Repeat the listing below word for word, minus the pictures.
------------------------------
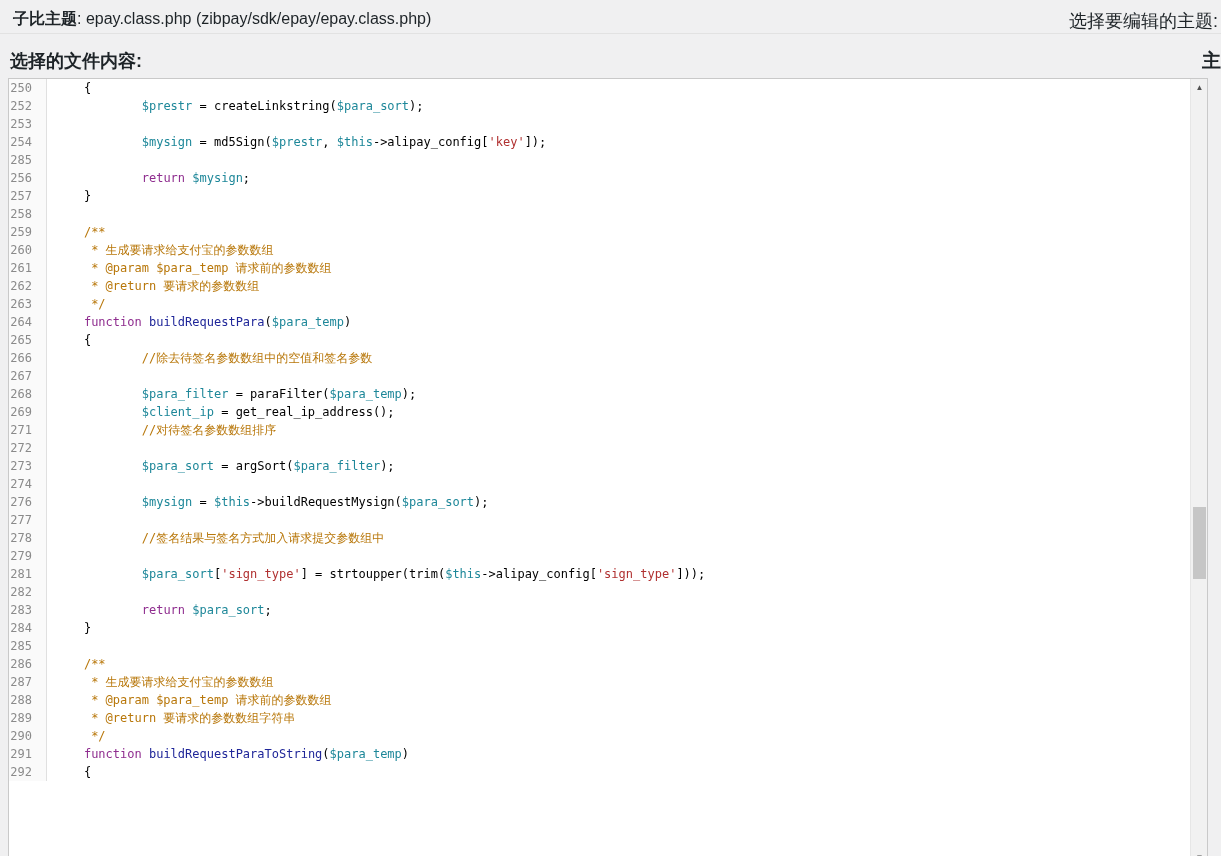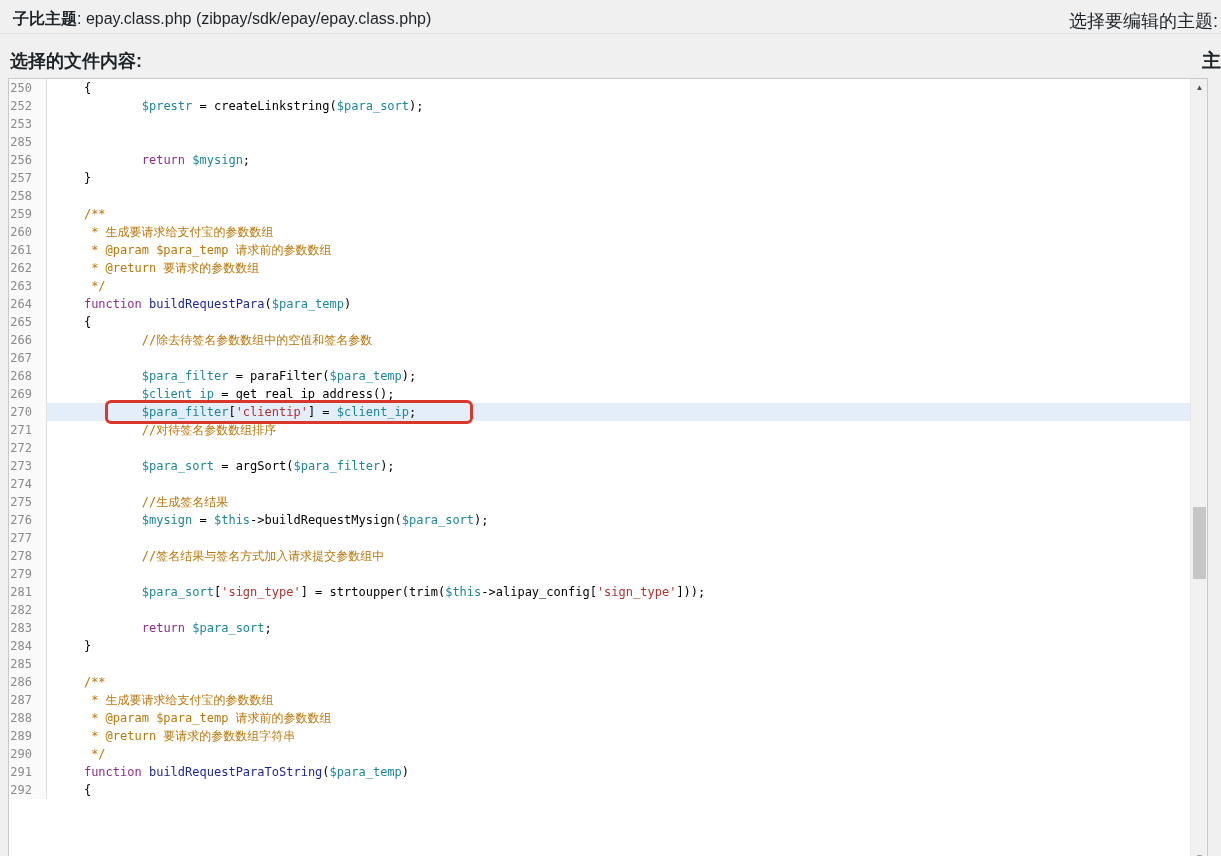--- a/index.html
+++ b/index.html
@@ -91,6 +91,10 @@
         <span class="code"></span>
       </div>
       <div class="row">
+        <span class="ln">254</span>
+        <span class="code">            <span class="t-v">$mysign</span><span class="t-p"> = md5Sign(</span><span class="t-v">$prestr</span><span class="t-p">, </span><span class="t-v">$this</span><span class="t-p">-&gt;alipay_config[</span><span class="t-s">'key'</span><span class="t-p">]);</span></span>
+      </div>
+      <div class="row">
         <span class="ln">285</span>
         <span class="code"></span>
       </div>

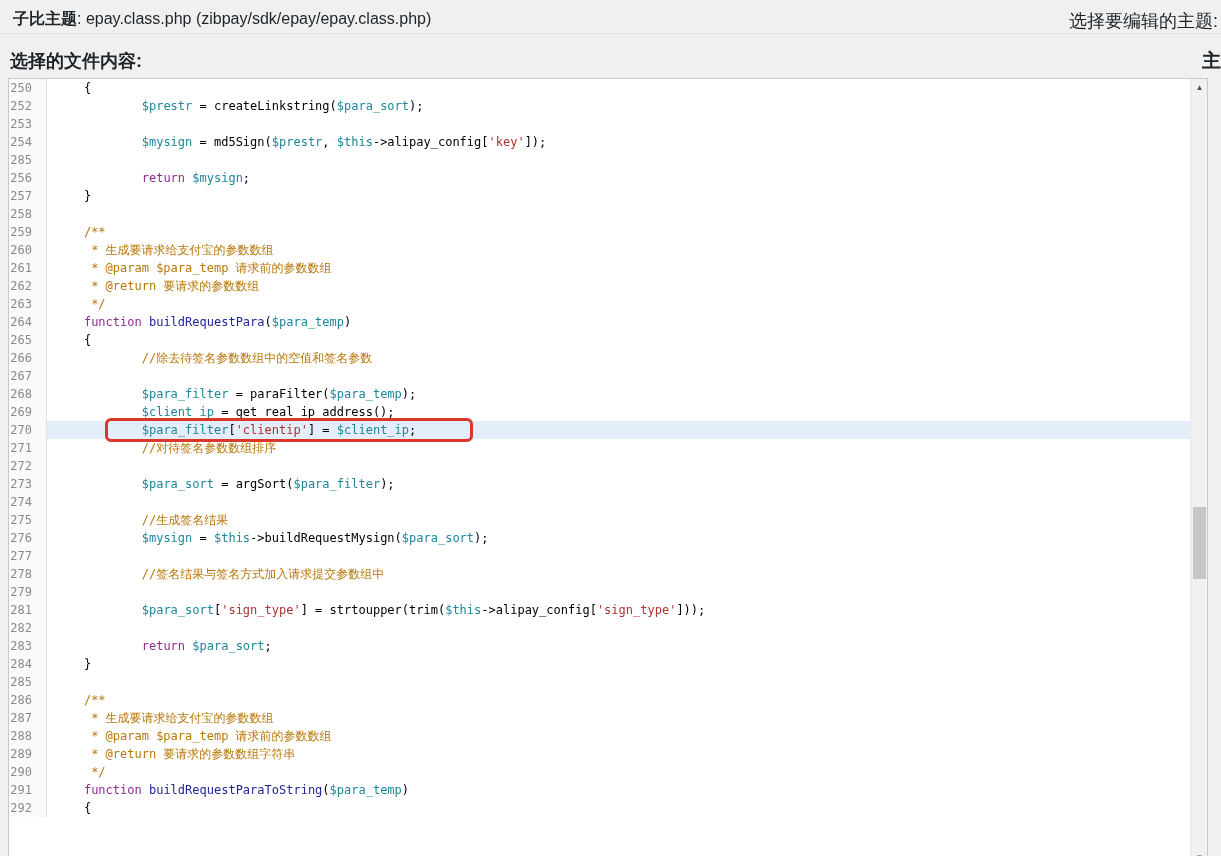--- a/index.html
+++ b/index.html
@@ -154,11 +154,6 @@
         <span class="ln">269</span>
         <span class="code">            <span class="t-v">$client_ip</span><span class="t-p"> = get_real_ip_address();</span></span>
       </div>
-      <div class="row hl">
-        <span class="ln">270</span>
-        <span class="code">            <span class="t-v">$para_filter</span><span class="t-p">[</span><span class="t-s">'clientip'</span><span class="t-p">] = </span><span class="t-v">$client_ip</span><span class="t-p">;</span></span>
-        <span class="redbox"></span>
-      </div>
       <div class="row">
         <span class="ln">271</span>
         <span class="code">            <span class="t-c">//对待签名参数数组排序</span></span>

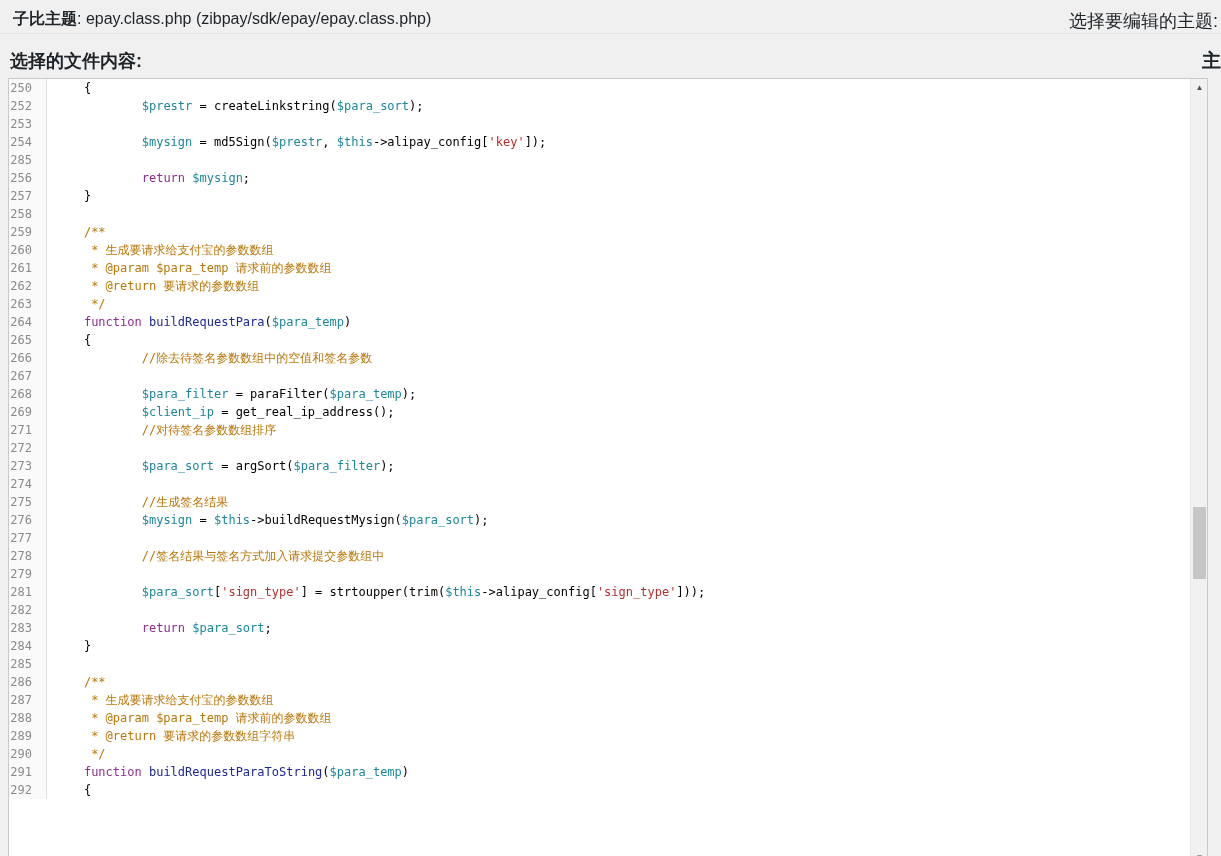--- a/index.html
+++ b/index.html
@@ -171,10 +171,6 @@
         <span class="code"></span>
       </div>
       <div class="row">
-        <span class="ln">275</span>
-        <span class="code">            <span class="t-c">//生成签名结果</span></span>
-      </div>
-      <div class="row">
         <span class="ln">276</span>
         <span class="code">            <span class="t-v">$mysign</span><span class="t-p"> = </span><span class="t-v">$this</span><span class="t-p">-&gt;buildRequestMysign(</span><span class="t-v">$para_sort</span><span class="t-p">);</span></span>
       </div>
------------------------------
## Solution for this exercise
--- a/index.html
+++ b/index.html
@@ -91,6 +91,10 @@
         <span class="code"></span>
       </div>
       <div class="row">
+        <span class="ln">254</span>
+        <span class="code">            <span class="t-v">$mysign</span><span class="t-p"> = md5Sign(</span><span class="t-v">$prestr</span><span class="t-p">, </span><span class="t-v">$this</span><span class="t-p">-&gt;alipay_config[</span><span class="t-s">'key'</span><span class="t-p">]);</span></span>
+      </div>
+      <div class="row">
         <span class="ln">285</span>
         <span class="code"></span>
       </div>

--- a/index.html
+++ b/index.html
@@ -154,11 +154,6 @@
         <span class="ln">269</span>
         <span class="code">            <span class="t-v">$client_ip</span><span class="t-p"> = get_real_ip_address();</span></span>
       </div>
-      <div class="row hl">
-        <span class="ln">270</span>
-        <span class="code">            <span class="t-v">$para_filter</span><span class="t-p">[</span><span class="t-s">'clientip'</span><span class="t-p">] = </span><span class="t-v">$client_ip</span><span class="t-p">;</span></span>
-        <span class="redbox"></span>
-      </div>
       <div class="row">
         <span class="ln">271</span>
         <span class="code">            <span class="t-c">//对待签名参数数组排序</span></span>

--- a/index.html
+++ b/index.html
@@ -171,10 +171,6 @@
         <span class="code"></span>
       </div>
       <div class="row">
-        <span class="ln">275</span>
-        <span class="code">            <span class="t-c">//生成签名结果</span></span>
-      </div>
-      <div class="row">
         <span class="ln">276</span>
         <span class="code">            <span class="t-v">$mysign</span><span class="t-p"> = </span><span class="t-v">$this</span><span class="t-p">-&gt;buildRequestMysign(</span><span class="t-v">$para_sort</span><span class="t-p">);</span></span>
       </div>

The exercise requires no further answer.